Ce jour-là, le destin s’est peut-être acharné. Le 9 novembre 2000, un jeune intérimaire de 24 ans était victime d’un accident du travail sur le site de l’entreprise Bosch. Accident qui aura provoqué de lourdes séquelles physiques et psychologiques , à commencer par clou er la victime dans un fauteuil roulant. Mais ce n’est surtout pas une histoire de fatalité, pour le procureur Eric Camous. « C’est plutôt toute une chaîne d’événements, avec des responsabilités qui s’additionnent… Il faut comprendre ce qui aurait pu être fait et qui ne l’a pas été. » L’a udience au tribunal correctionnel, hier, aura permis d’en savoir plus sur l’enchaînement des faits le jour de l’accident. Pour déplacer une de ses machines-outils à l’intérieur du site d’Onet-le-Château, l’entreprise Bosch a fait appel à Trans Rouergue Manutention. Laquelle a confié la mission à deux de ses employés, dont un intérimaire. Ils ont utilisé un chariot élévateur, pour l’essentiel de la manoeuvre.

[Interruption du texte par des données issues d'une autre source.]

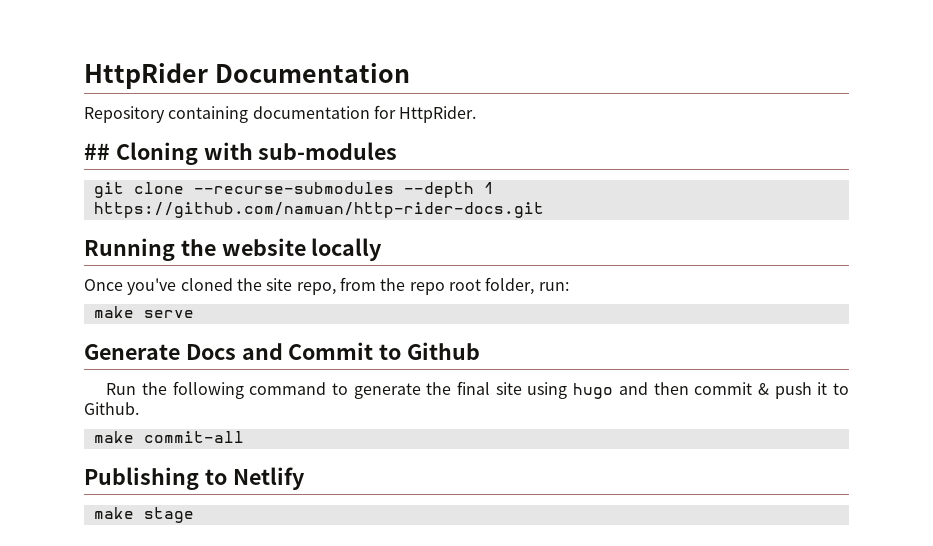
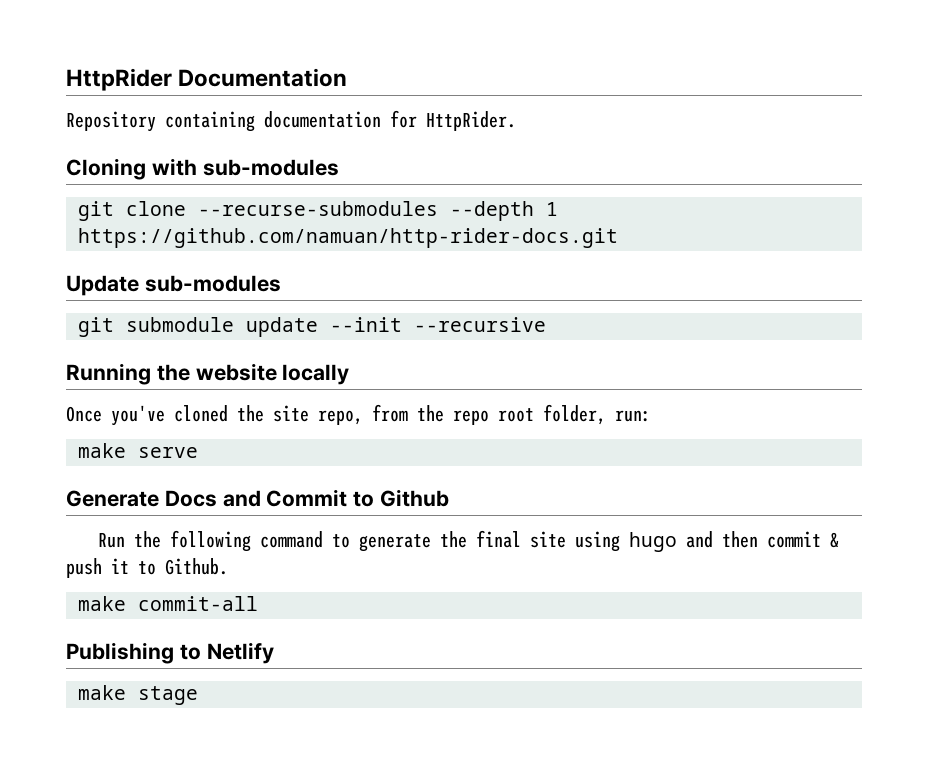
- ## Cloning with sub-modules
+ Cloning with sub-modules
+ Update sub-modules
+ git submodule update --init --recursive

Arrivé sur les derniers mètres, l’étroitesse de l’allée ne permettait plus le passage du convoi. La machine à déplacer mesurait 3 mètres sur 1,8 de large. Les deux manutentionnaires ont alors utilisé un système de crics et de platines roulantes pour terminer le trajet. C’est alors que le chef d’équipe a demandé à son collègue de glisser un cric au centre de la machine. Le tout s’est déséquilibré, affaissé et blessera l’intérimaire qui s’est retrouvé coincé une demi-heure dessous, écrasé sous son poids. « On ne m’avait pas donné de consigne particulière » a-t-il précisé au cours de l’audience. Et personne n’avait lu la notice de la machine à transporter, alors même qu’elle contenait de judicieuses informations pour la déplacer sans risque. Et pour cause, Gluth, l’entreprise allemande fabricante de la machine ne l’avait pas fournie.

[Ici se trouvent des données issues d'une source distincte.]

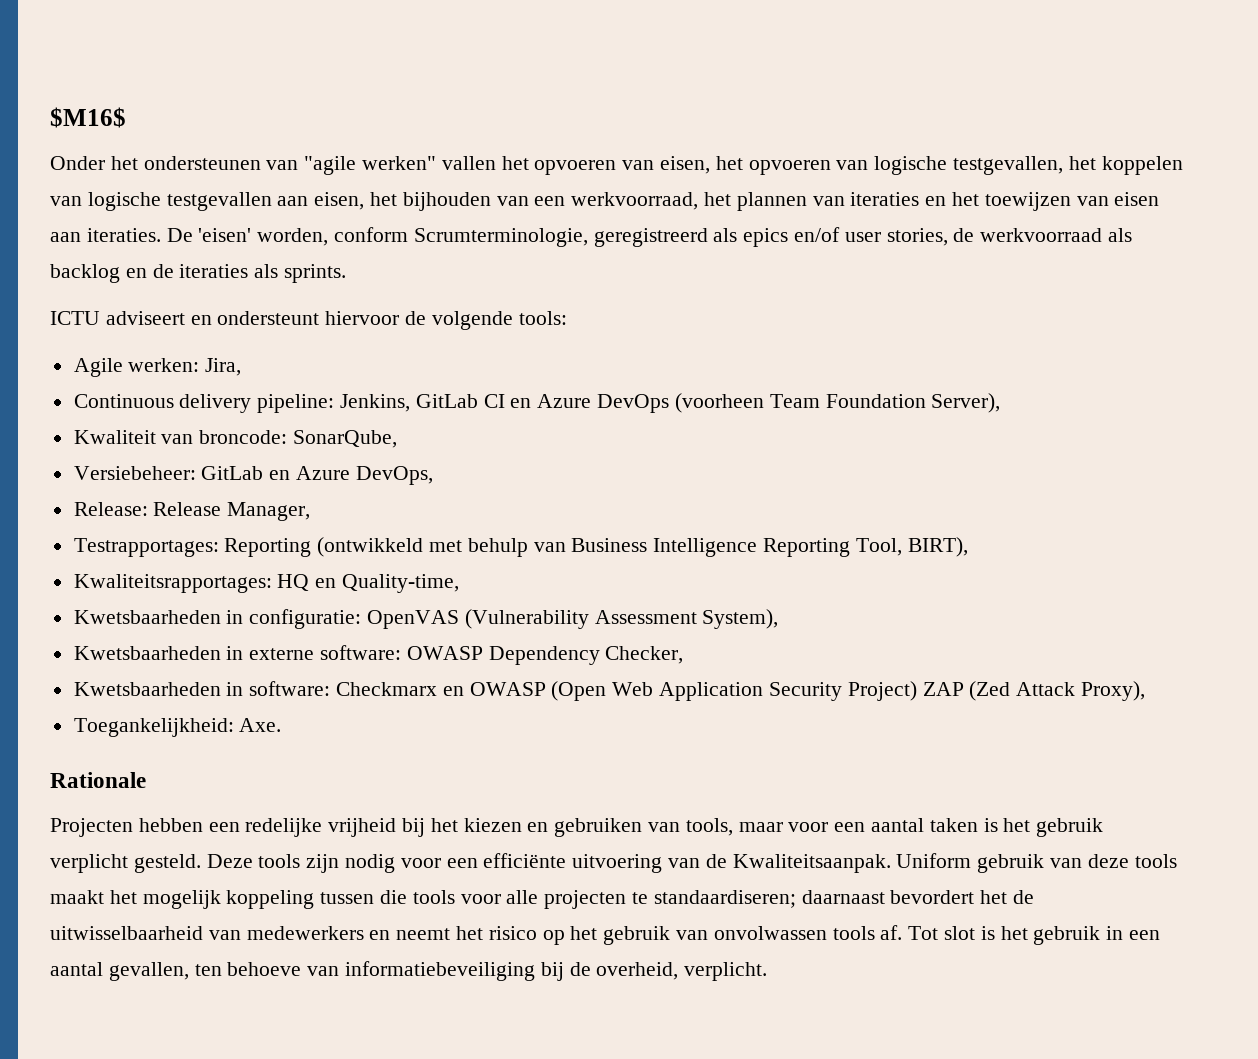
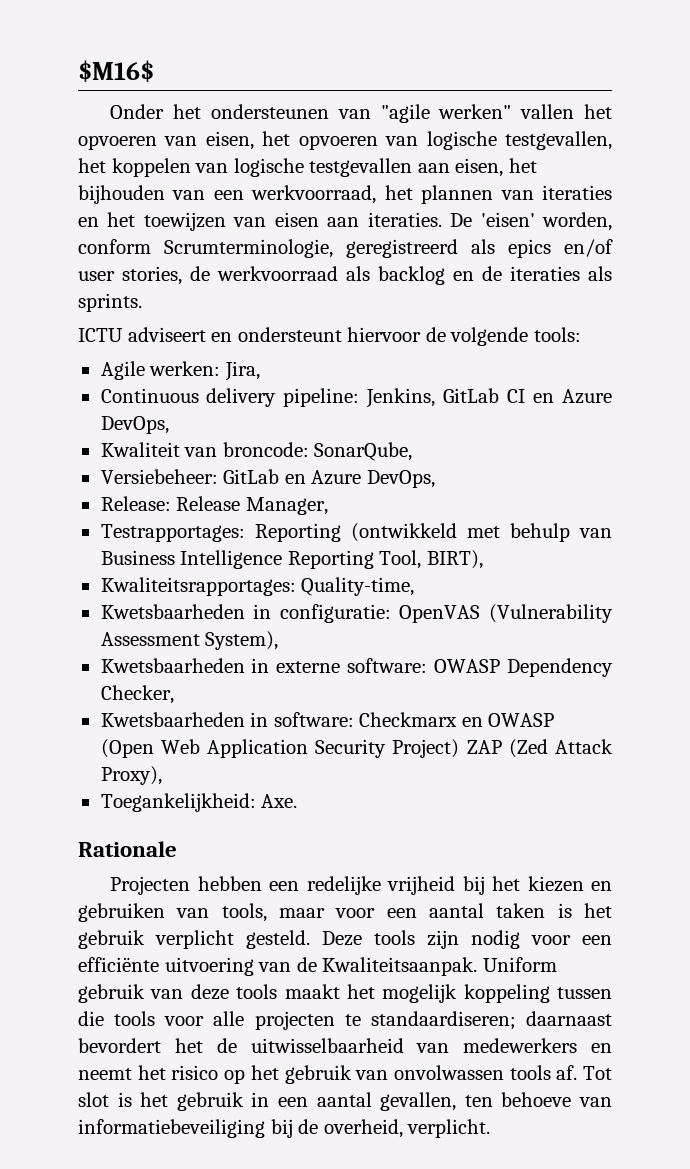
- Continuous delivery pipeline: Jenkins, GitLab CI en Azure DevOps (voorheen Team Foundation Server),
+ Continuous delivery pipeline: Jenkins, GitLab CI en Azure DevOps,
- Kwaliteitsrapportages: HQ en Quality-time,
+ Kwaliteitsrapportages: Quality-time,

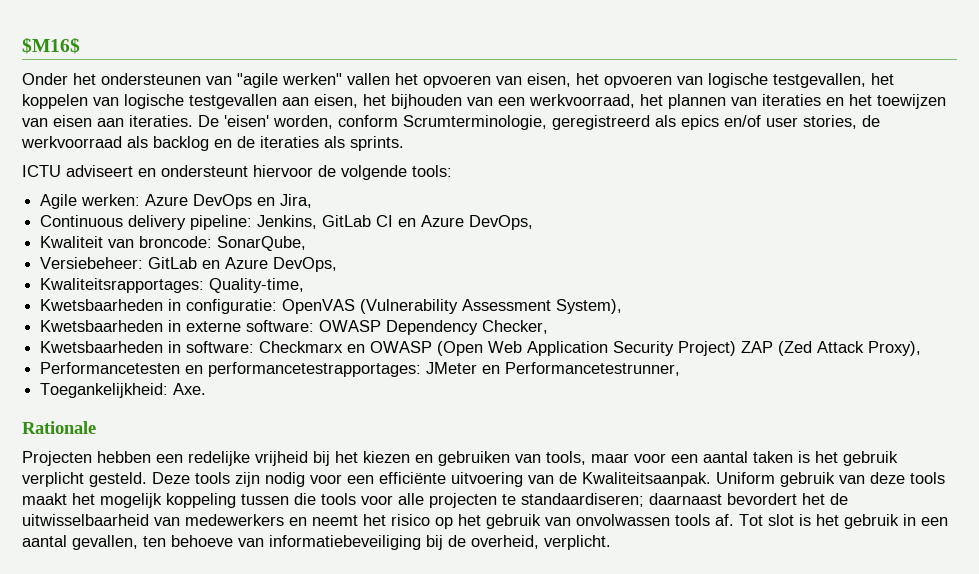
- Agile werken: Jira,
+ Agile werken: Azure DevOps en Jira,
- Release: Release Manager,
- Testrapportages: Reporting (ontwikkeld met behulp van Business Intelligence Reporting Tool, BIRT),
+ Performancetesten en performancetestrapportages: JMeter en Performancetestrunner,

Le substitut du procureur a réclamé la condamnation de Trans Rouergue Manutention , de Bosch et de Gluth, à des peines d’amende respectives de 15 000 €, 10 000 € et 5 000 €. La responsabilité du chef d’équipe de Trans Rouergue Manutention et du responsable de l’entreprise ont également été retenues en tant que personnes physiques : le parquet a suggéré 5 000 euros d’amende pour le premier et 3 000 avec sursis pour le second. La victime demande par ailleurs 300 000 euros d’indemnisation. Le jugement sera rendu le 23 septembre.